Wednesday, November 5, 2014
In September 1965, The Hollywood Reporter ran the following advertisement: "Madness folk & roll musicians, singers wanted for acting roles in new TV show. Parts for 4 insane boys." The Monkees were born.
These were the days when the seeds of Pop Idol and X Factor had yet to germinate in the mind of a five-year-old Simon Fuller.
So, where did these four cheeky, floppy-haired wannabes come from?
Englishman Davy Jones was a former jockey who had achieved some initial success on the musical stage (in 1964, Jones appeared with the cast of Oliver! on The Ed Sullivan Show the night of the Beatles' live American debut).
Texan Michael Nesmith had served a brief stint in the US Air Force and had also recorded for Colpix under the name Michael Blessing. Nesmith was the only one of The Monkees who had come in based on seeing the trade magazine ad. He showed up to the audition with his laundry.
Micky Dolenz, son of screen actor George M. Dolenz, Sr., had prior screen experience (under the name Mickey Braddock) as the 10-year-old star of the Circus Boy series in the 1950s.
Peter Tork was recommended to producers Bob Rafelson and Bert Schneider by friend Stephen Stills at his own audition. Tork, a skilled multi-instrumentalist, had performed at various Greenwich Village folk clubs before moving west, where he was a dishwasher before becoming a Monkee.
The Monkees story began in 1965, when Bob Rafelson and Bert Schneider, a pair of producers, came up with an idea for a television series about a rock group. Inspired by Richard Lester's groundbreaking comedies with the Beatles, A Hard Day's Night and Help!, Rafelson and Schneider imagined a situation comedy in which a four-piece band had wacky adventures every week and occasionally burst into song.
The NBC television network liked the idea, and production began on The Monkees in early 1966. Don Kirshner, a music business veteran, was appointed music coordinator for the series, and Tommy Boyce and Bobby Hart, a producing and songwriting team, signed on to handle much of the day-to-day chores of creating music for the show's fictive band.
Avant-garde film techniques—such as improvisation, quick cuts, jump cuts—helped win the show two Emmy awards in 1967 and propelled its four stars to pop stardom. John Lennon called them "the Marx Brothers of rock", but in 1967, The Monkees outsold both the Beatles and the Rolling Stones combined, and went on to sell 50 million records.
The show also saw heavy cross-promotion and product placement, with prominent promotion of sponsors such as Gretsch (for musical instruments), Kellogg's breakfast cereals, and Yardley's shaving supplies. The series was sponsored on alternate weeks by Kellogg's Cereals and Yardley of London.

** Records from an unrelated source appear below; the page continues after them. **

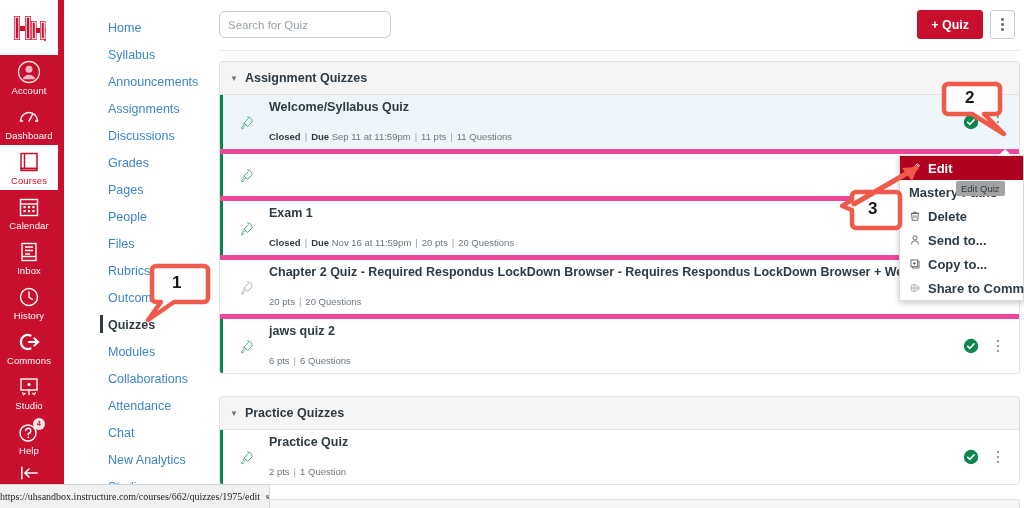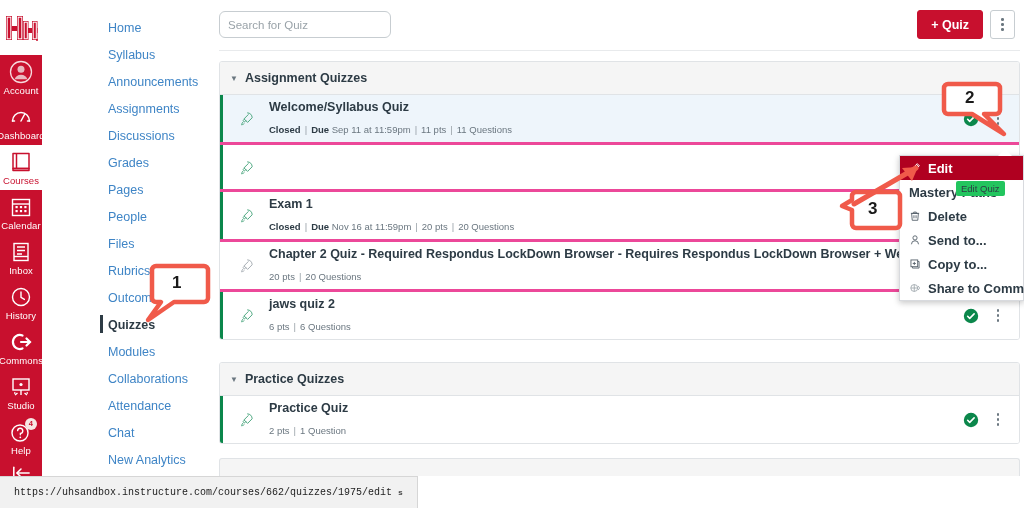--- a/index.html
+++ b/index.html
@@ -12,8 +12,8 @@
 
   
   #global-nav {
-    position: absolute; left: 0; top: 0; width: 42px; height: 508px;
-    background: #c8102e; display: flex; flex-direction: column; align-items: center;
+    position: absolute; left: 0; top: 0; width: 64px; height: 508px;
+    background: #c8102e; display: flex; flex-direction: column; 
   }
   #logo-box {
     width: 58px; height: 55px; background: #ffffff;

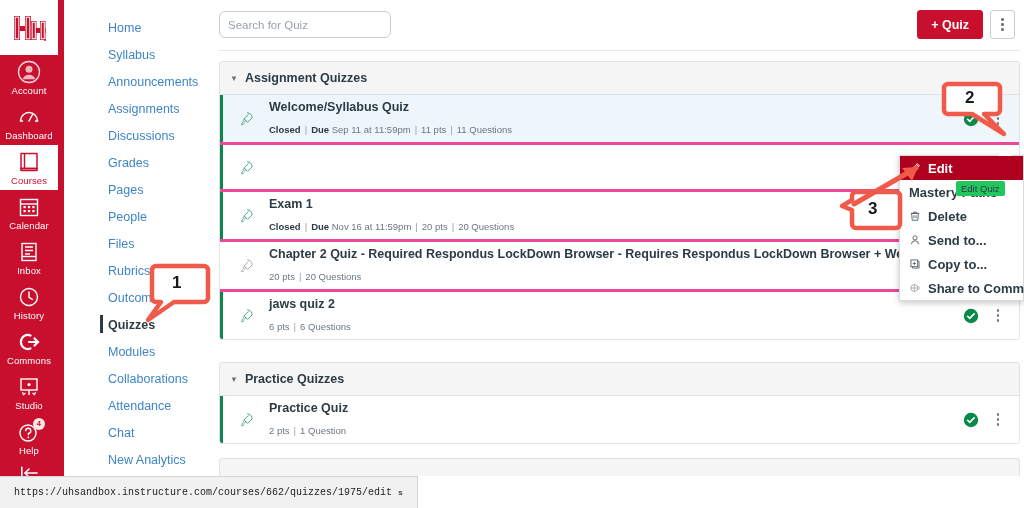--- a/index.html
+++ b/index.html
@@ -88,7 +88,7 @@
 
   .quiz-row {
     position: relative; display: flex; align-items: center; min-height: 47px;
-    border-bottom: 3px solid #ec4899; background: #fff; padding: 5px 10px 5px 18px;
+    border-bottom: 5px solid #ec4899; background: #fff; padding: 5px 10px 5px 18px;
   }
   .quiz-row:last-child { border-bottom: none; }
   .quiz-row.selected { background: #eef5fb; }

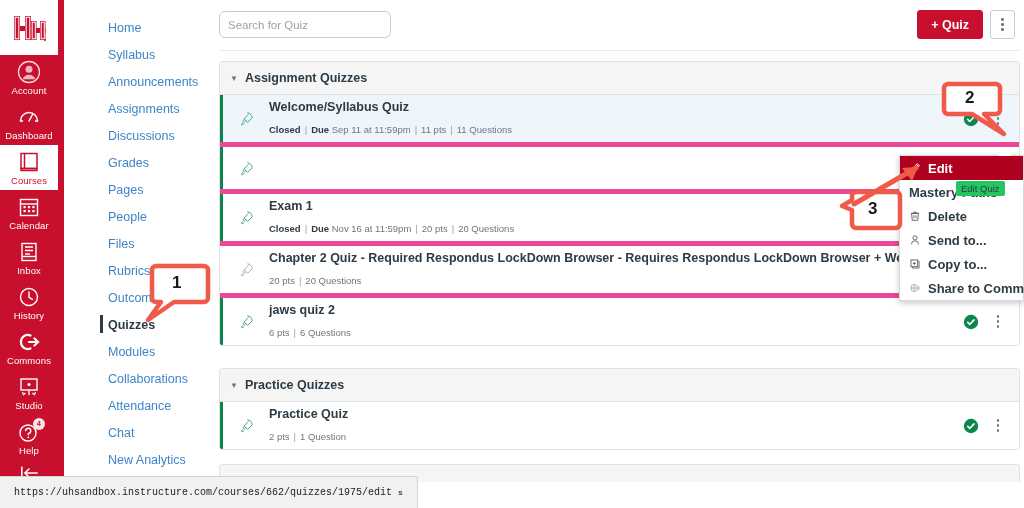--- a/index.html
+++ b/index.html
@@ -99,7 +99,7 @@
   .rocket svg { width: 100%; height: 100%; display: block; }
   .quiz-body { flex: 1 1 auto; min-width: 0; }
   .quiz-title { font-size: 12.5px; font-weight: bold; color: #2d3b45; line-height: 15px; }
-  .quiz-meta { font-size: 9.5px; color: #6b7780; line-height: 14px; margin-top: 8px; }
+  .quiz-meta { font-size: 9.5px; color: #6b7780; line-height: 14px; margin-top: 15px; }
   .quiz-meta b { color: #2d3b45; font-weight: bold; }
   .quiz-meta a { color: #3f85c6; text-decoration: none; }
   .quiz-meta .sep { margin: 0 4px; color: #9aa3a9; }

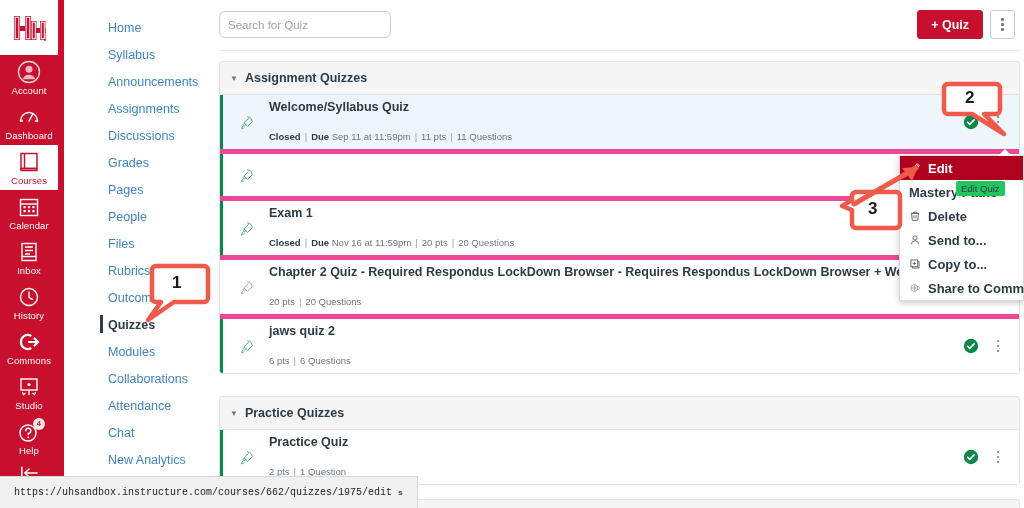--- a/index.html
+++ b/index.html
@@ -130,7 +130,7 @@
 
   #edit-tooltip {
     position: absolute; left: 741px; top: 181px; z-index: 45;
-    background: #22c55e; color: #2d3b45; font-size: 9.5px;
+    background: #a3a3a3; color: #2d3b45; font-size: 9.5px;
     padding: 2px 5px; border-radius: 2px; white-space: nowrap;
   }
 

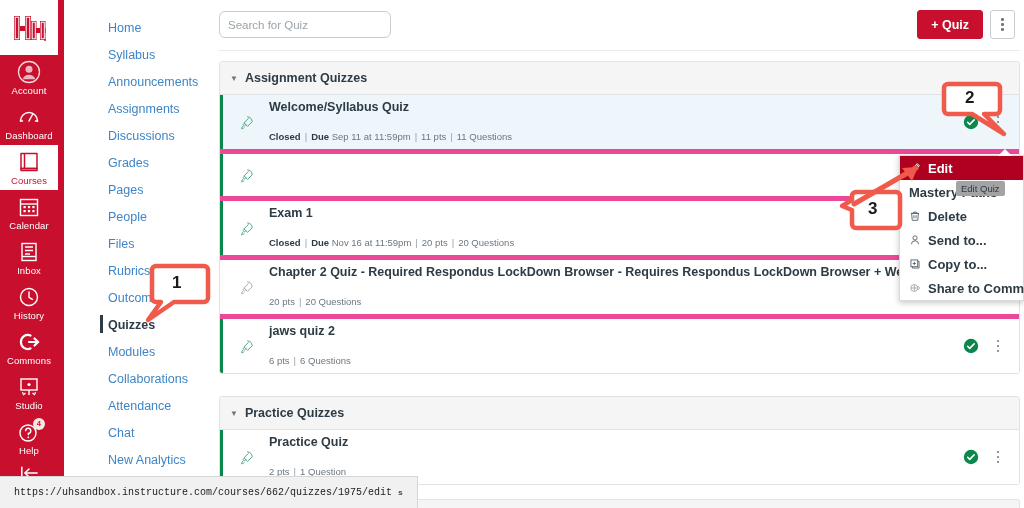--- a/index.html
+++ b/index.html
@@ -144,10 +144,10 @@
 
   
   #status-bar {
-    position: absolute; left: 0; bottom: 0; height: 32px; z-index: 70;
+    position: absolute; left: 0; bottom: 0; height: 24px; z-index: 70;
     background: #f1f1f1; border-top: 1px solid #d6d6d6; border-right: 1px solid #d6d6d6;
-    padding: 0 14px; display: flex; align-items: center;
-    font-size: 10px; color: #222; font-family: Liberation Mono, monospace;
+    padding: 0 0; display: flex; align-items: center;
+    font-size: 10px; color: #222; font-family: Liberation Serif, serif;
   }
   #status-extra { font-size: 8px; color: #444; margin-left: 6px; font-weight: bold; }
 

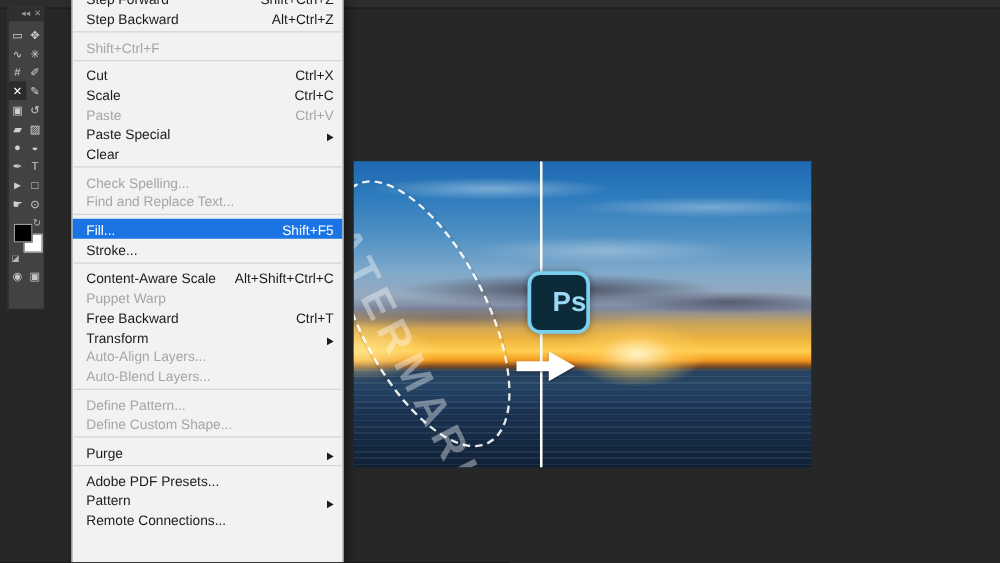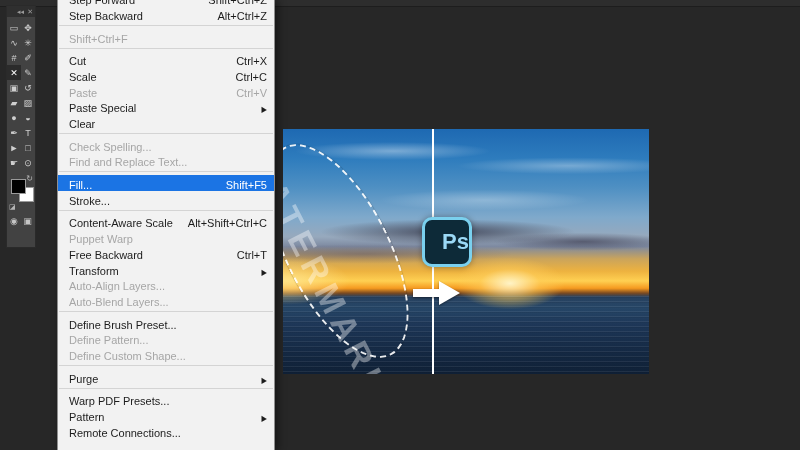--- a/index.html
+++ b/index.html
@@ -239,10 +239,6 @@
         <div class="sep">
           <i></i>
         </div>
-        <div class="mi">
-          <span class="lbl">Define Brush Preset...</span>
-          <span class="sc"></span>
-        </div>
         <div class="mi dis">
           <span class="lbl">Define Pattern...</span>
           <span class="sc"></span>

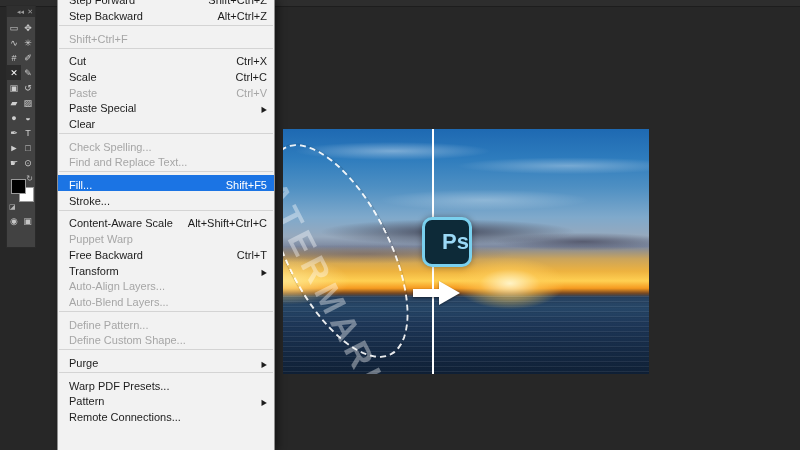--- a/index.html
+++ b/index.html
@@ -258,7 +258,7 @@
           <i></i>
         </div>
         <div class="mi">
-          <span class="lbl">Warp PDF Presets...</span>
+          <span class="lbl">Adobe PDF Presets...</span>
           <span class="sc"></span>
         </div>
         <div class="mi">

Each of the four was given a different personality to portray: Dolenz the funny one, Nesmith the smart and serious one, Tork the naive one, and Jones the cute one. Their characters were loosely based on their real selves, with the exception of Tork, who was actually a quiet intellectual. The character types also had much in common with the respective personalities of The Beatles, with Dolenz representing the madcap attitude of John Lennon, Nesmith affecting the deadpan seriousness of George Harrison, Tork depicting the odd-man-out quality of Ringo Starr, and Jones conveying the pin-up appeal of Paul McCartney.
The Monkees resided in a two-story beach house at 1334 North Beechwood Blvd. in Malibu, California. The front of the first floor was a combination of the living room, dining room and kitchen. In the back, overlooking the Pacific Ocean, was an alcove where the Monkees kept their instruments and rehearsed songs. The walls were covered with various signs and posters, such as the "MONEY IS THE ROOT OF ALL EVIL" sign near the kitchen and the "IN CASE OF FIRE, RUN" sign with an arrow pointing to an old-fashioned fire extinguisher near the front door.
The Monkees premiered on NBC in September 1966; this was just the start of The Monkees phenomenon. "Last Train to Clarksville," the group's first single, had become a number one hit a few weeks earlier.
The Monkees were the first group to exploit television and have songs written for them by classic Brill Building artists (Neil Diamond, Gerry Goffin and Carole King, Barry Mann and Cynthia Weil, Harry Nilsson, Tommy Boyce and Bobby Hart, and Jeff Barry). And what great tunes they were: "Last Train to Clarksville", "Daydream Believer", "A Little Bit Me, a Little Bit You", "I'm a Believer" and "Pleasant Valley Sunday".
"Pleasant Valley Sunday" is a song by Gerry Goffin and Carole King, most famous for the version recorded by The Monkees in 1967. Goffin's and King's inspiration for the name was a street named Pleasant Valley Way, in West Orange, New Jersey where they were living at the time. The road follows a valley through several communities among the Watchung Mountains. The lyrics were a social commentary on status symbols, creature comforts, life in suburbia and "keeping up with the Joneses". It became one of the Monkees' most successful singles.